Another nice Retrospect Express feature is the ability to pre-select which files will be stored in a backup by creating catalogs called StorageSets. You might create a set to backup your business files, and another for your personal files, or one for your work and another for an associate. You can even combine files from various drives or from a connected network into one set. When a StorageSet outgrows its first backup disk Retrospect asks for another disk (called a member) and tracks the set across the disks. StorageSet catalogs are stored on your hard drive, so you can use a catalog to view its the list of files without mounting the disk. Unlike the scenario of copying the files yourself, Retrospect does an incremental backup by comparing the files to be backed up against the StorageSet, then copying only those which are new or altered.
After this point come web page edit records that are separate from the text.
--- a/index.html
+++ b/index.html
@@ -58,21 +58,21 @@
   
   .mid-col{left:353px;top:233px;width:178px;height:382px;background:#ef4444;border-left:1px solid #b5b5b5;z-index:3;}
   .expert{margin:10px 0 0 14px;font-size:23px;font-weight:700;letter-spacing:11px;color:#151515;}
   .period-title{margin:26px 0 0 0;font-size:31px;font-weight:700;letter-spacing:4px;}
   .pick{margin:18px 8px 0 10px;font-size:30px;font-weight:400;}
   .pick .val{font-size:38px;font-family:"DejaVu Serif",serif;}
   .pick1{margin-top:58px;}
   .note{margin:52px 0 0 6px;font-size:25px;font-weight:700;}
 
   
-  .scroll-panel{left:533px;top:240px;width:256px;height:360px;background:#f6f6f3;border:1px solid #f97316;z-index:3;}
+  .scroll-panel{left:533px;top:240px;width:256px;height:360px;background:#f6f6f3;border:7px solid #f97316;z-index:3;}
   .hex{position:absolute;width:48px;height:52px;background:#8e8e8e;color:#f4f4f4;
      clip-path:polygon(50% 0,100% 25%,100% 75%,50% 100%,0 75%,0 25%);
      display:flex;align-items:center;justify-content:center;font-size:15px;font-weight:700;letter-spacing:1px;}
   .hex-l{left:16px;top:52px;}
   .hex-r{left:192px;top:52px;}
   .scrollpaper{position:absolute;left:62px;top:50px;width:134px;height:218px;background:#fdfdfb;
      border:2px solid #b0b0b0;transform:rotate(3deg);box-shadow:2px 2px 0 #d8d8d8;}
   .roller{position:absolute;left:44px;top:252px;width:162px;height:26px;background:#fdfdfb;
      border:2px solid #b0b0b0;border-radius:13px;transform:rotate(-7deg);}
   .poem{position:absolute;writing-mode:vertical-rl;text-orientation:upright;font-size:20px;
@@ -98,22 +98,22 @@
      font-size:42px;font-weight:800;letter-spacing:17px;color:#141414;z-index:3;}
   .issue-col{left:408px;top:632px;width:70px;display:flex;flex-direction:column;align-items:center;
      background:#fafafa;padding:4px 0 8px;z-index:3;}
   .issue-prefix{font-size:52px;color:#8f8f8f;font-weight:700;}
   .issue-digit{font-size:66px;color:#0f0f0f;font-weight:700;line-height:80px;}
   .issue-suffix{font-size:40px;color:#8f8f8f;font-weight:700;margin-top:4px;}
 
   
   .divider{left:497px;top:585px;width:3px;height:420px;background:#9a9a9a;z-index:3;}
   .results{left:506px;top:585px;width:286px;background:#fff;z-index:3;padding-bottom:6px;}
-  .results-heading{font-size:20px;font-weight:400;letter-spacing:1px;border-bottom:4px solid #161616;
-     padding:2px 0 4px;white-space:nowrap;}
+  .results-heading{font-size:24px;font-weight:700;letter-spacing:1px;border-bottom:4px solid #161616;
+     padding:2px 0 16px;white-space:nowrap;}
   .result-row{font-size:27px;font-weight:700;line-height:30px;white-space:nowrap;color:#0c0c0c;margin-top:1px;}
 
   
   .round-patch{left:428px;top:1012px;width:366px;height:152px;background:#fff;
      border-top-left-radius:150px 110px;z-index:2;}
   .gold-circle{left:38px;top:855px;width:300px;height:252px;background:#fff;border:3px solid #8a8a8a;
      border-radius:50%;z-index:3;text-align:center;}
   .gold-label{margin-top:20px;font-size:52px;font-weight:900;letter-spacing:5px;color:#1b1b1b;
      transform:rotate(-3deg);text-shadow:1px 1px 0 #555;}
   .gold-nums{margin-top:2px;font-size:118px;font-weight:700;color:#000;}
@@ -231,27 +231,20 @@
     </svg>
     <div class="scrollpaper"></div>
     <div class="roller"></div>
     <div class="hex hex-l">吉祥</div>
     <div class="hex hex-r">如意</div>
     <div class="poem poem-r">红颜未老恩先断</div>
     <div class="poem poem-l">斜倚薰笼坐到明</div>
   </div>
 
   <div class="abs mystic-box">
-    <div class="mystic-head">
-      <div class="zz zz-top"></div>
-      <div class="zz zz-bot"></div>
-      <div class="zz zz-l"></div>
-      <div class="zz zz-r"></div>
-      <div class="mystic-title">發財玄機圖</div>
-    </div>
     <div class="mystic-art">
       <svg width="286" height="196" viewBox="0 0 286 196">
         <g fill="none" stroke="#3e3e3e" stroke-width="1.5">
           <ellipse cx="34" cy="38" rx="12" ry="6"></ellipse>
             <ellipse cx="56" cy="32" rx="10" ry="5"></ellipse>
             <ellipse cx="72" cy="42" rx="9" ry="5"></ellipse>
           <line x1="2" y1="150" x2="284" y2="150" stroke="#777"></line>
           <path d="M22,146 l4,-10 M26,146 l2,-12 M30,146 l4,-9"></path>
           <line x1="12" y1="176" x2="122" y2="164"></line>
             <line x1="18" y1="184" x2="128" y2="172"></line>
Another great feature of Retrospect Express is its eight real-world predefined criteria (called Selectors) for appointing files for backup. For example, you can choose Documents & Preferences, which copies your files, but not your applications or system. (Since Preferences are important personalizations, it does include them.) Another Selector lets you backup everything excluding items you assign the Cool label to in the Finder, or copy only those you label Hot.

Retrospect Express is fully scriptable and easy to set schedules for. Its documentation is good and I find Dantz staff terrific.

Speed Doubler

Another way to backup is to take advantage of Connectix’ Speed Doubler’s smart replace option. It compares modification dates, then recopies only files which have changed. However, if you remove a file from your hard drive, that file will also be removed from the copy. Therefore, this won’t be an archival backup, but a disk mirror. The Copy Agent feature also lets you schedule backup copies using a simple 4-step interface. (You can also synchronize files between two disks.) I love the smart replace and rely heavily on it for file copying, also using it to do quick backups for individual projects. (I also love everyone I deal with at Connectix,

And if you didn’t backup and the worst happens?
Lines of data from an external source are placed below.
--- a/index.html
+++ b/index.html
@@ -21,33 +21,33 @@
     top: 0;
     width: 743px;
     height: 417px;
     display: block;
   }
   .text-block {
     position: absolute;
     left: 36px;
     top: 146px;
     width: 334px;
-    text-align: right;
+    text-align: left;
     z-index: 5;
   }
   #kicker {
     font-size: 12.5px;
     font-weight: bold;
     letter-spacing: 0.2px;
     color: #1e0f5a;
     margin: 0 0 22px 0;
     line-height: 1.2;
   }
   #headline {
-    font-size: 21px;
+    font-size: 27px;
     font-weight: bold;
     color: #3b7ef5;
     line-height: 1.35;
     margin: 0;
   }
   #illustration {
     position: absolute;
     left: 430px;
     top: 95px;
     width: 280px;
So I’ve provided some great advice here and you vow to begin backing up — in ’99. But before you get around to it….you crash. What can you do when you’ve lost ability to mount your hard drive and read your files?

Did you happen to have Tech Tool Pro and use it’s Protection feature? Or Norton Utilities’ FileSaver? If so, you can follow their respective directions and recover your files. But, well… you never got around to that either and now your drive has crashed and the files don’t show up… What next? Believe it or not, there’s a do-it-yourself answer — a shareware(!) called Data Rescue (by Sylvain Demongeot). I learned of it at where readers raved that it saved them. It’s easy to use and very powerful. It’s so small you can keep it on a floppy so it’s handy when needed. Impressively, it also handles HFS+ drives. [HFS+ is reputed to be more stable than Apple’s older standard HFS but without applications that worked with it, I hesitated to use it. Now that I have Tech Tool Pro and Data Rescue I feel comfortable and converted all my drives.] You can find Data Resue via or remember Sylvain’s site, I recommend downloading it, trying it so you’re comfortable with it, then keeping it handy. Unregistered, you can restore one file at a time so you to see how well it’ll work before purchasing it. (Incredibly fair and impressive.)

(In case you’re wondering, I recommend Tech Tool Pro, but its full abilities are another story. Sorry, I can’t recommend the latest Norton Utilities.)

If you’re lucky your drive will never crash and your files will never corrupt — but I don’t know anyone that lucky. Unfortunately, even with Macs, these are issues we live with at this stage of computing. Fortunately, with these simple, inexpensive precautions the inconvenience of a crash is minimal.